**** Dataset ****
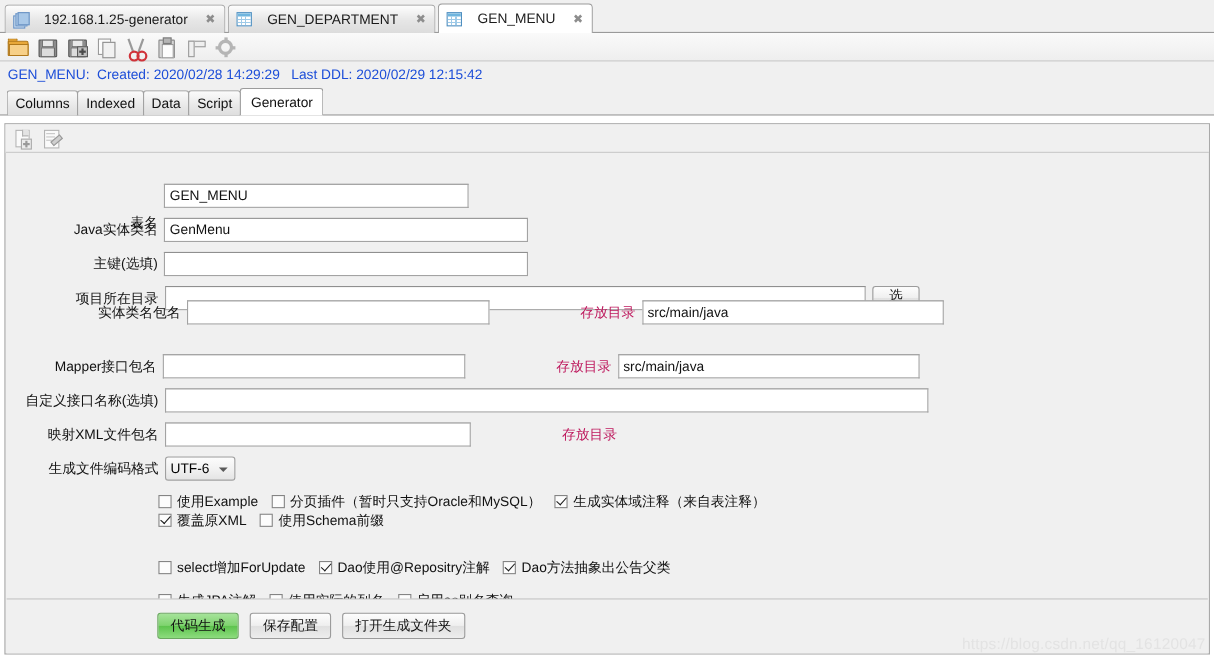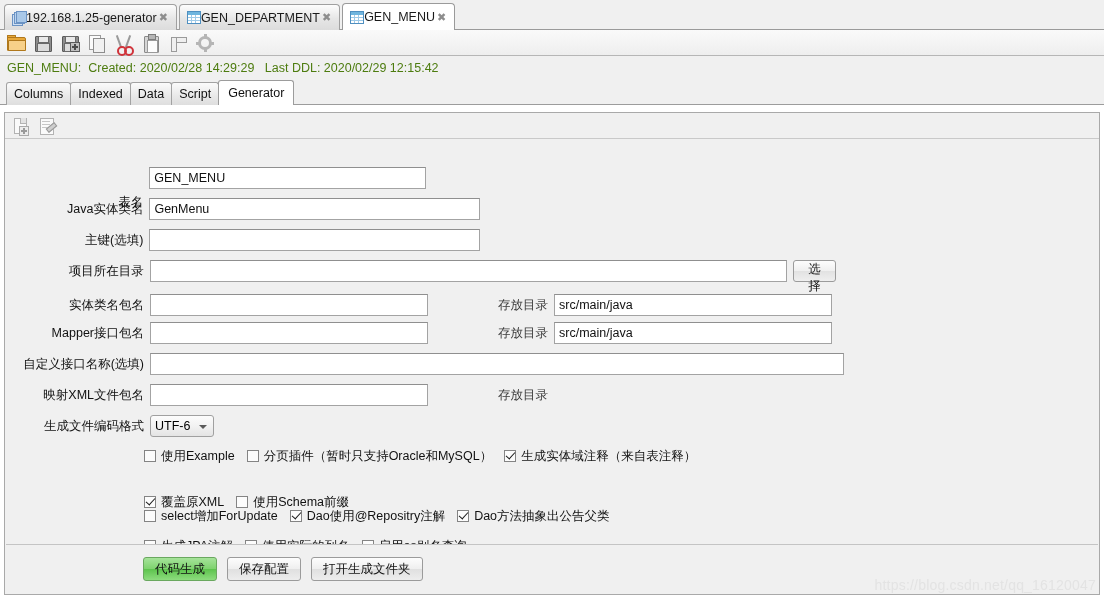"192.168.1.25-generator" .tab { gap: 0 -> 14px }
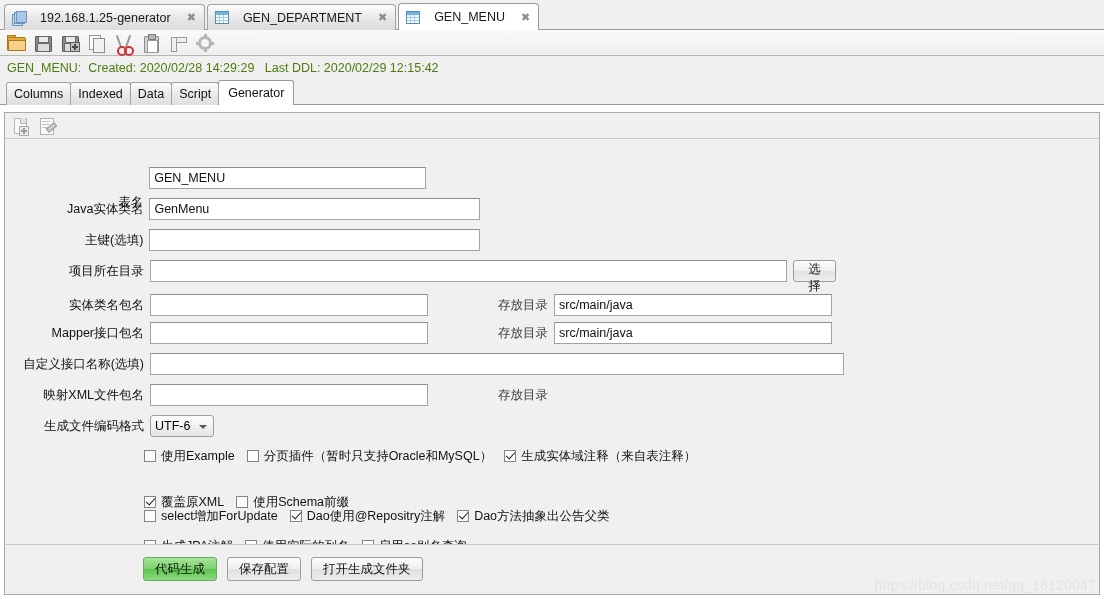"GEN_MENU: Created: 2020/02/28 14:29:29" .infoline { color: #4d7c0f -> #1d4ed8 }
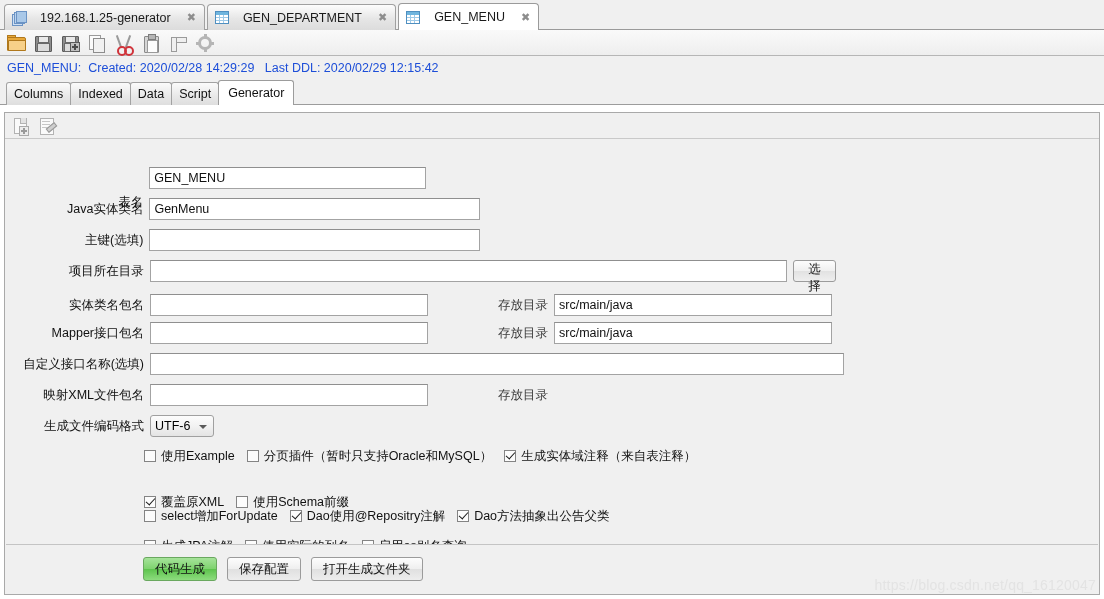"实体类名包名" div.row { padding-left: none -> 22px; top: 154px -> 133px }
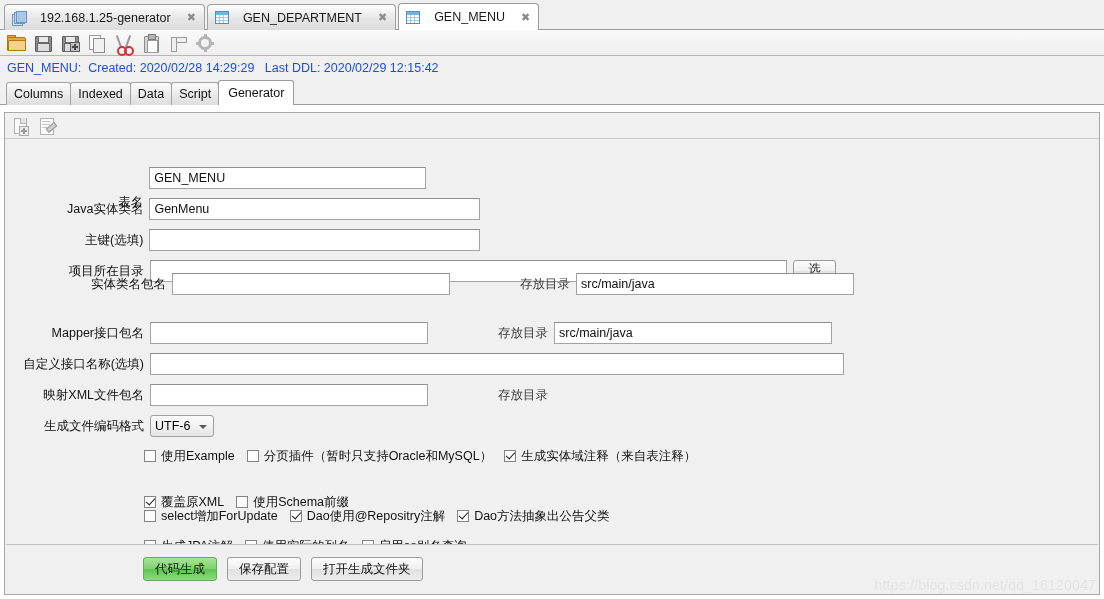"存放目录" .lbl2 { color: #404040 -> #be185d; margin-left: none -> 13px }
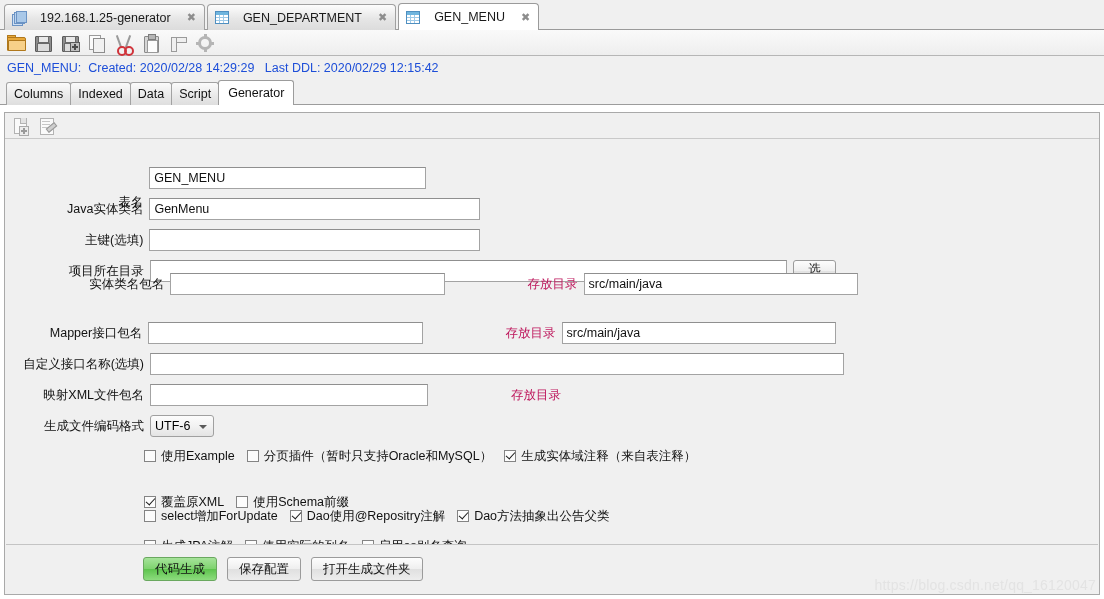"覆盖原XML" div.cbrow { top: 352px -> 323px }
****
Apart from the pictures, which are to be omitted, every record must be transcribed exactly.

"192.168.1.25-generator" .tab { gap: 0 -> 14px }
"GEN_MENU: Created: 2020/02/28 14:29:29" .infoline { color: #4d7c0f -> #1d4ed8 }
"实体类名包名" div.row { padding-left: none -> 22px; top: 154px -> 133px }
"存放目录" .lbl2 { color: #404040 -> #be185d; margin-left: none -> 13px }
"覆盖原XML" div.cbrow { top: 352px -> 323px }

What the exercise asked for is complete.